Risks include constipation, nausea, rash, vomiting, swelling of arms and/or legs. Participants may or may not receive a direct benefit from participating in this trial, however, information learned from the trial may help other people in the future.

This study is for patients that have been diagnosed with locally advanced or metastatic solid tumor, including non-small cell lung cancer (NSCLC), triple-negative breast cancer, gastric cancer, esophageal cancer (or gastroesophageal cancer), head and neck squamous cell cancer, ovarian cancer, endometrial cancer, or cervical cancer. The study is testing and investigational drug called NRM-823. "Investigational" means it has not been approved by the United States Food and Drug Administration (FDA). The primary purpose of this study is to evaluate the safety and tolerability of NRM-823 as monotherapy and in combination with pembrolizumab. The study drug is given as an injection into the stomach (or another place, like the thigh). An injection is like a shot between the skin and muscle so that the drug can enter your body. Participants can expect to be on this study until the first radiographic disease progression.

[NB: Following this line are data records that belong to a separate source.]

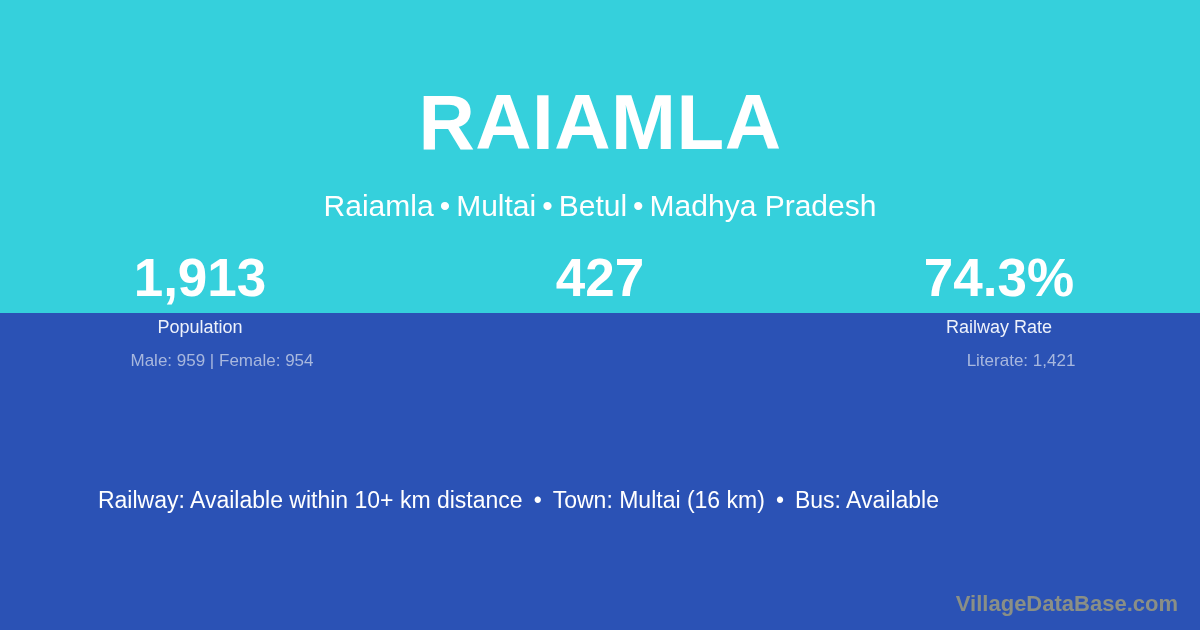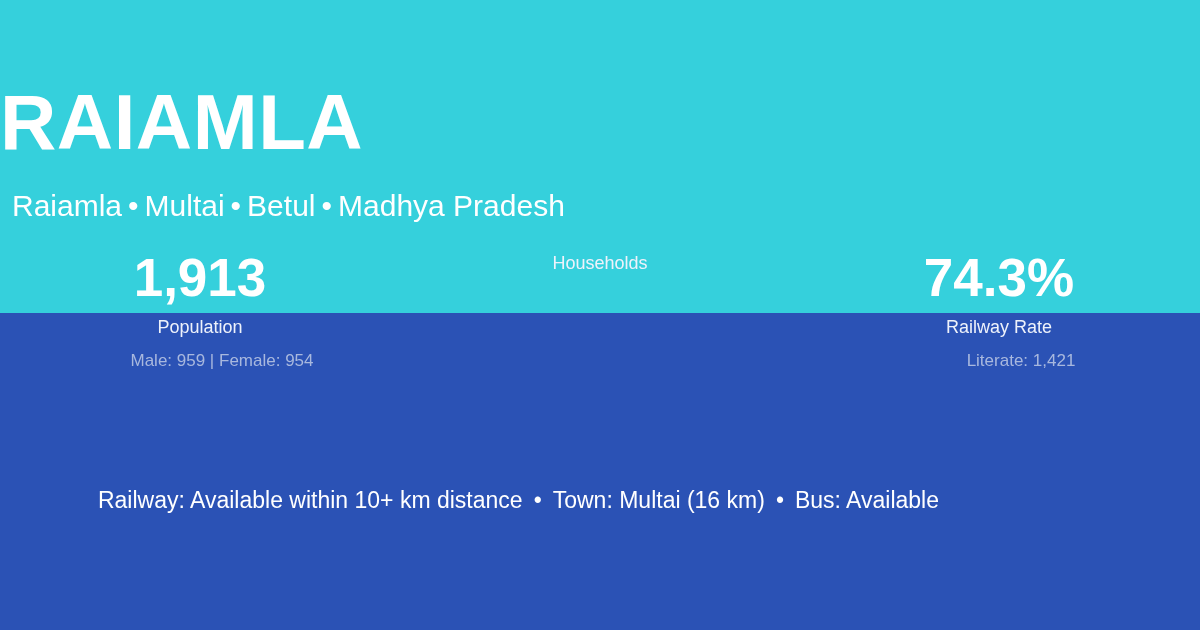--- a/index.html
+++ b/index.html
@@ -39,21 +39,21 @@
     height: 317px;
     background: #2b52b5;
   }
 
   
   .header {
     position: absolute;
     left: 0;
     top: 0;
     width: 1200px;
-    text-align: left;
+    text-align: center;
     z-index: 5;
   }
   .village-title {
     margin: 0;
     padding-top: 82px;
     font-size: 78px;
     line-height: 80px;
     font-weight: 700;
     letter-spacing: 0.5px;
     color: #ffffff;
@@ -174,29 +174,30 @@
 
   <div class="stats-row">
 
     <div class="stat-col pop">
       <span class="stat-value">1,913</span>
       <span class="stat-label">Population</span>
       <span class="stat-detail">Male: 959 | Female: 954</span>
     </div>
 
     <div class="stat-col house">
-      <span class="stat-label">Households</span>
+      <span class="stat-value">427</span>
     </div>
 
     <div class="stat-col lit">
       <span class="stat-value">74.3%</span>
       <span class="stat-label">Railway Rate</span>
       <span class="stat-detail">Literate: 1,421</span>
     </div>
 
   </div>
 
   <div class="infra-line">
     <span>Railway: Available within 10+ km distance</span><span class="infra-sep">•</span><span>Town: Multai (16 km)</span><span class="infra-sep">•</span><span>Bus: Available</span>
   </div>
 
+  <div class="watermark">VillageDataBase.com</div>
 
 </div>
 
 </body></html>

This study is designed to improve how body image distress is identified among adult survivors of head and neck cancer during routine clinic visits. Participants will complete questionnaires about body image concerns either on paper or electronically (in clinic or remotely through a secure link). The study will evaluate how well a brief screening questionnaire (IMAGE-HN SF) identifies patients experiencing meaningful body image distress compared with the longer, full IMAGE-HN survey. In addition to assessing how accurately the short form performs, we will ask patients how they prefer the screening to be delivered, including the timing, format, and method of completion in routine care. A subset of participants will be invited to complete a short interview to share additional thoughts about how this type of screening should be implemented. Findings from this study will help guide the use of efficient and patient-centered body image screening in head and neck cancer clinics.